Auch Merkel war 2005 nicht beliebt und wenig geachtet
Und man sollte nicht vergessen: Auch Merkel startete in der Wählergunst aus einer Außenseiterposition. Die Wirtschaft, so hieß es noch 2004, habe sich von der Union unter Merkel abgewendet, 2006 meinten 65% der Wähler, dass die CDU in wichtigen politischen Fragen nicht hinter der Parteichefin stehe. damals trat der Bayer edmun Stoiber, der 2002 Gerhard Schröder und Joschka Fischer nur knapp unterlgen war, noch wie der eigentlich bestimmende Kopf in der Union auf.
Basta-Mann gegen Leise(r)treter
Was 2005 das Duell Schröder – Merkel war – hier der robuste, mehr als selbstbewusst auftretende Niedersachse, dort die in gemeinsamen Talkshows beinahe eingeschüchtert wirkende Merkel – wiederholt sich diesmal in gewisser Weise im Kanzlerkandidatenduell Söder – Laschet: Basta-Mann gegen Leise(r)treter; vorausgesetzt, der NRW-Ministerpräsident kann sich an die Spitze der CDU setzen.
Den nötigen Rückenwind hat ihm erst mal die Kommunalwahl vom Wochenende im Stammland der SPD, NRW, gegeben. Die CDU unter Laschet überraschte positiv und holte 34,3% der Stimmen (2014: 37,5%).
Laschet kann Schwarz-Grün
Für die Union dürfte aber noch ein anderer Aspekt wichtig sein: Laschet regiert zwar mit der FDP; er kann aber auch mit den Grünen auf Bundesebene und notfalls auch Jamaica.

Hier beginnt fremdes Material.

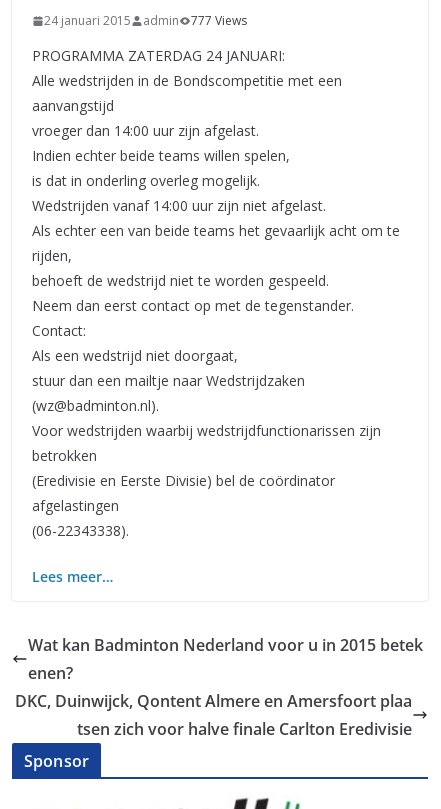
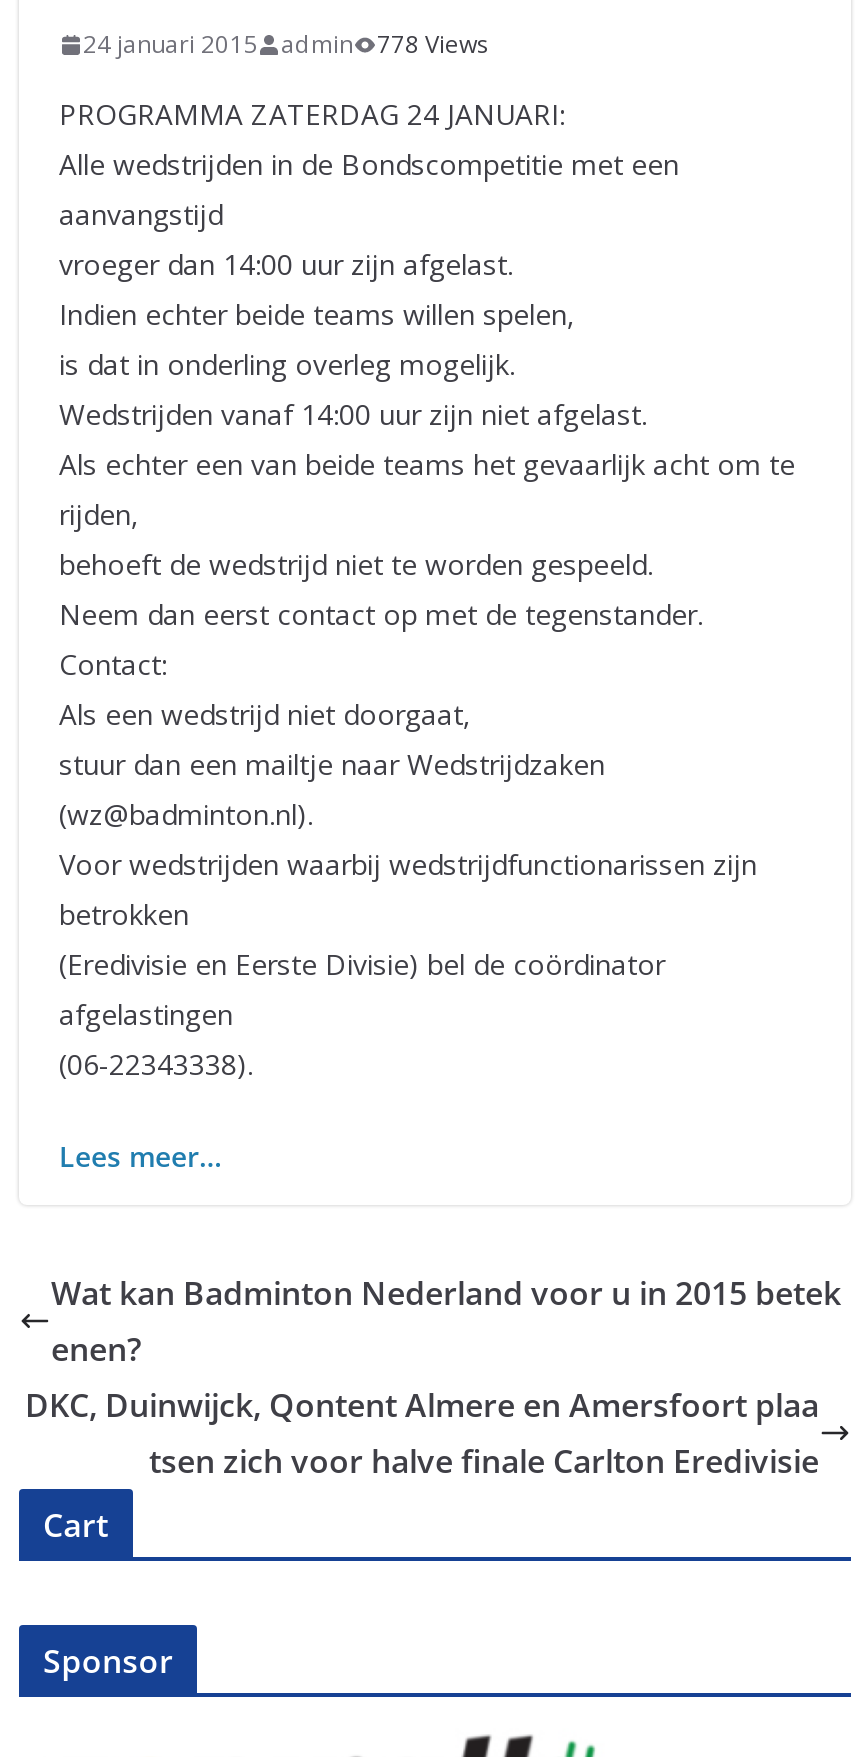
- 24 januari 2015 admin 777 Views
+ 24 januari 2015 admin 778 Views

+ Cart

Besser jedenfalls als Friedrich Merz und Markus Söder. Norbert Röttgen ist bei der Vorsitzendenauswahl ohnehin nur Zählkandidat. Das Projekt Rot-Rot-Grün wiederum hat mit der NRW-Wahl und dem miesen Abschneiden der Sozialdemokraten in ihrem einstigen Stammland einen kräftigen Dämpfer (24,3%; 2014: 31,3%) erhalten. Auch die Linke schmierte ab (3,8%, 2014: 4,7%). Die FDP präsentiert sich mit 5,6% nur als drittes Rad am Wagen, egal in welcher Konstellation sie als Mehrheitsbeschaffer gebraucht würde.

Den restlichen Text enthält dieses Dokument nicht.